Un grand nombre de non-conformités
Se posait toutefois la question des conséquences sanitaires de cette pollution. Car le seuil de 0,1 microgramme par litre correspond au seuil de détection des méthodes d'analyses disponibles au début des années 1970, pour les pesticides recherchés à cette époque. L'idée d'alors était de limiter la pollution au minimum détectable. Depuis, l'Agence nationale de sécurité sanitaire (Anses) a apporté un éclairage sanitaire, qui établit des valeurs maximales pour des substances considérées comme pertinentes (3) . Mais restait encore à préciser la notion de pertinence pour classer et suivre les métabolites de pesticides. Une réponse que l'Anses a apporté dans un avis (4) de janvier 2019.
Ces seuils (limites de qualité et valeur sanitaire maximale) dressent un cadre pour arbitrer sur la possible distribution, ou non, de l'eau. Ainsi lorsque la limite de qualité est dépassée, l'eau peut continuer à être distribuée (par l'intermédiaire d'un arrêté préfectoral dérogatoire) et à la condition que la collectivité engage un plan d'action pour revenir dans les clous. En revanche, si le seuil sanitaire est dépassé, le responsable de la production et de la distribution de l'eau doit informer les abonnés, « dans les meilleurs délais », que l'eau ne doit plus être consommée. Si cette limite sanitaire n'a pas pu être déterminée, des restrictions de consommation d'eau peuvent dans certains cas être prononcées.

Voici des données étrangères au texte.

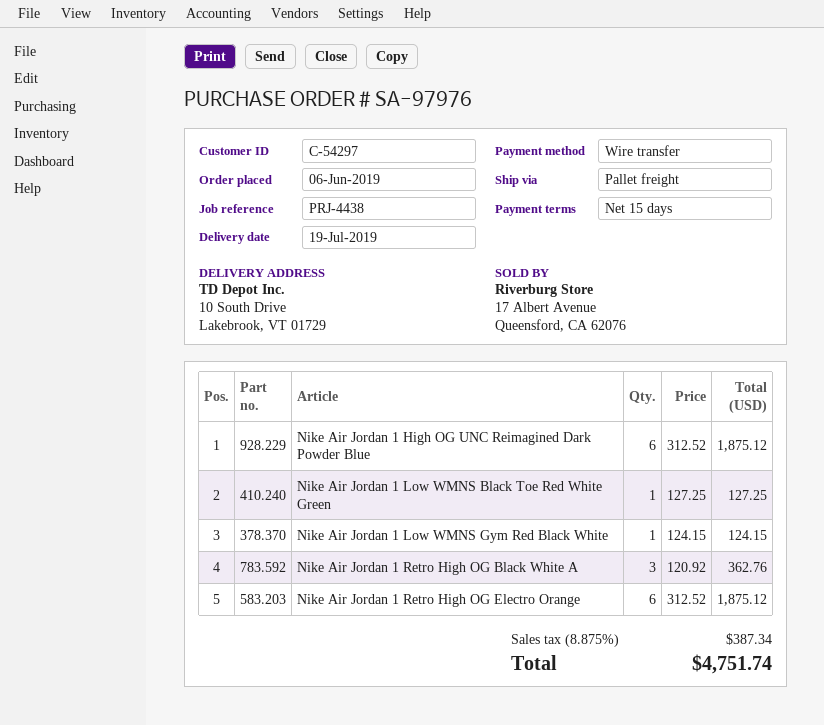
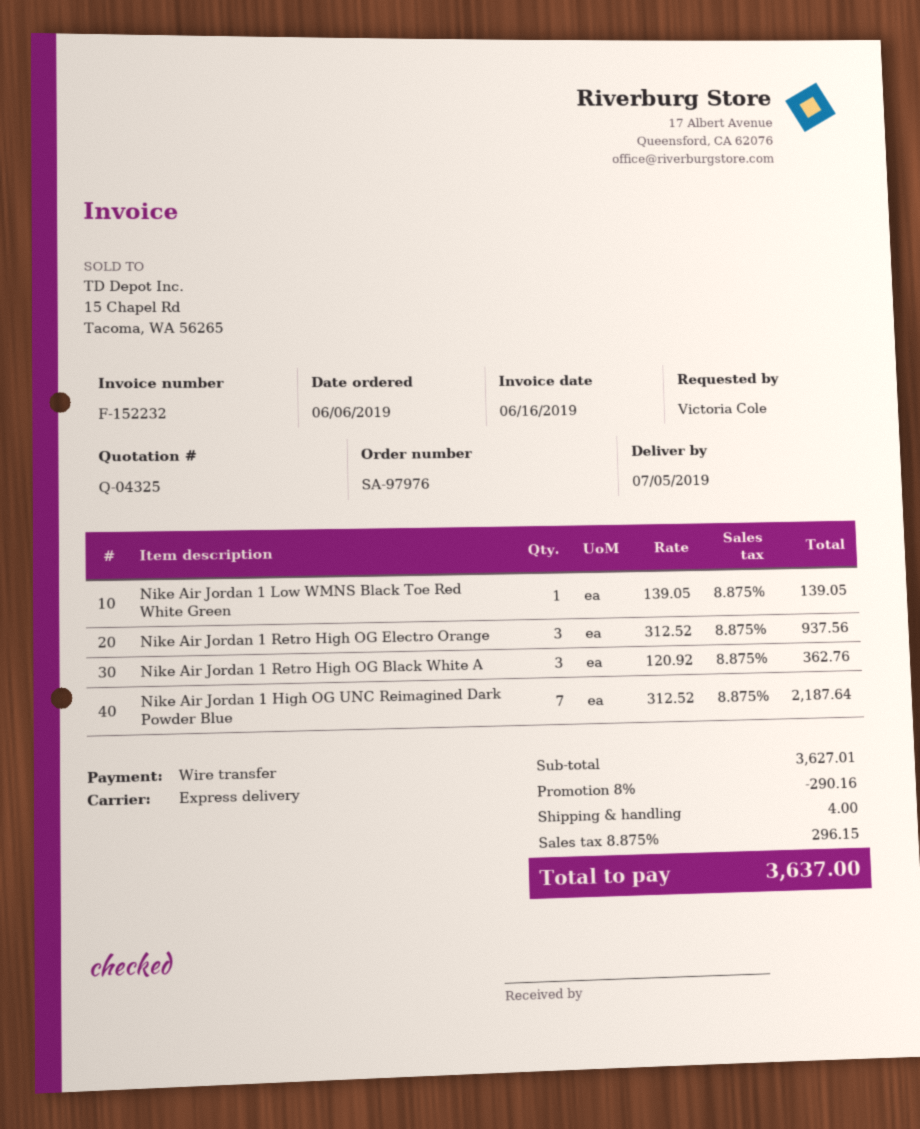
delivery date: 2019-07-19 -> 2019-07-05
shipping method: pallet freight -> express
Nike Air Jordan 1 High OG UNC Reimagined Dark Powder Blue: 6 x 312.52 = 1875.12 -> 7 x 312.52 = 2187.64
Nike Air Jordan 1 Low WMNS Black Toe Red White Green: 1 x 127.25 = 127.25 -> 1 x 139.05 = 139.05
Nike Air Jordan 1 Low WMNS Gym Red Black White: 1 x 124.15 = 124.15 -> none
Nike Air Jordan 1 Retro High OG Electro Orange: 6 x 312.52 = 1875.12 -> 3 x 312.52 = 937.56
discount: none -> 8% = 290.16
shipping: none -> 4.00
tax: 8.875% = 387.34 -> 8.875% = 296.15
total: 4751.74 -> 3637.00

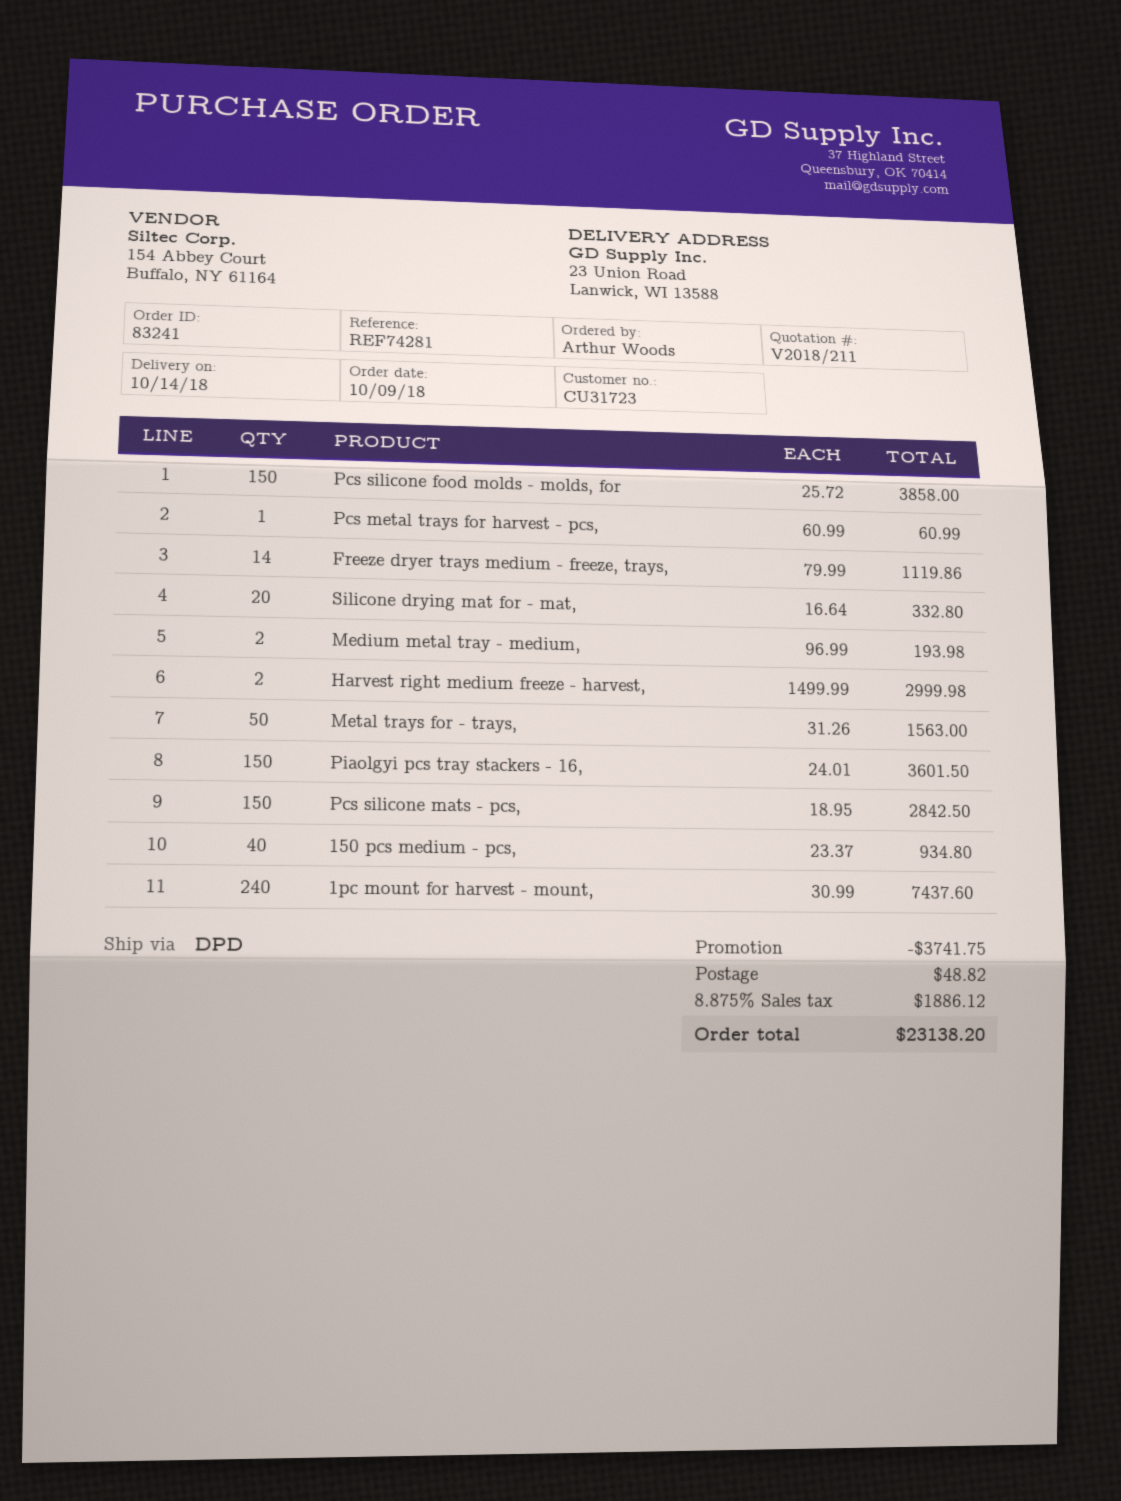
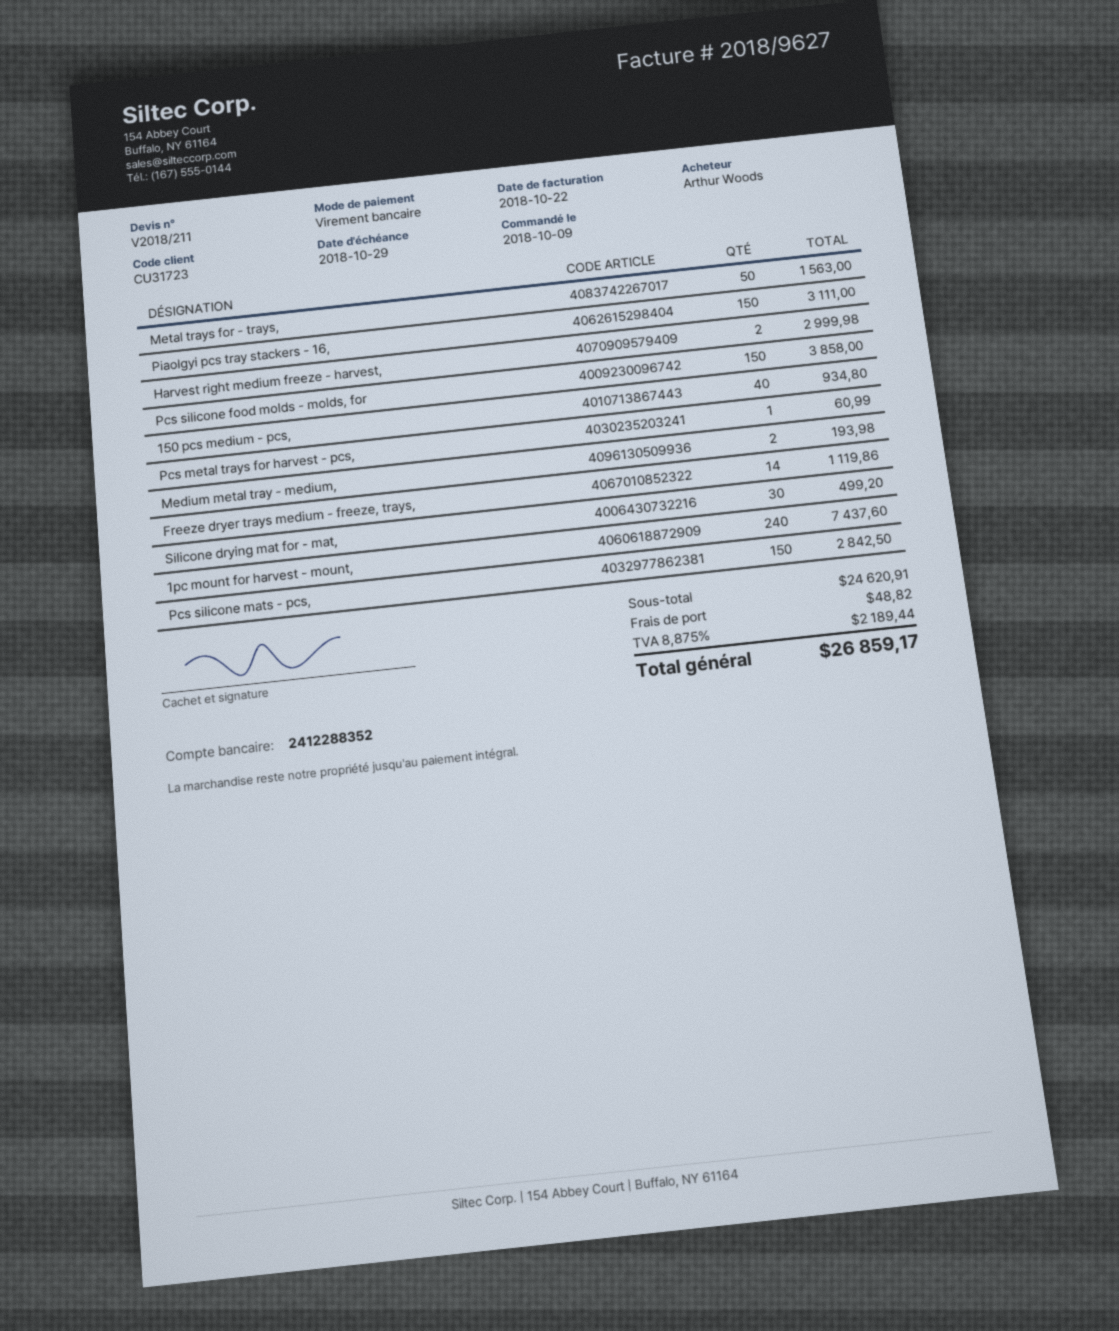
Silicone drying mat for - mat,: 20 for 332.80 -> 30 for 499.20
Piaolgyi pcs tray stackers - 16,: 150 for 3601.50 -> 150 for 3111.00
discount: 3741.75 -> none
tax: 8.875% = 1886.12 -> 8.875% = 2189.44
total: 23138.20 -> 26859.17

Un potentiel de 560 000 personnes concernées en Alsace
En Alsace, des arrêtés préfectoraux dérogatoires commencent à être pris par la préfecture du Bas-Rhin pour assurer la poursuite de la distribution de l'eau malgré ce dépassement des limites de qualité. « Pour l'instant, nous avons identifié huit arrêtés dérogatoires dans le département du Bas-Rhin, deux sont en cours dans le Haut-Rhin, indique Daniel Reininger. Au total, une vingtaine par département pourrait être pris et cela concernerait 560 000 personnes. »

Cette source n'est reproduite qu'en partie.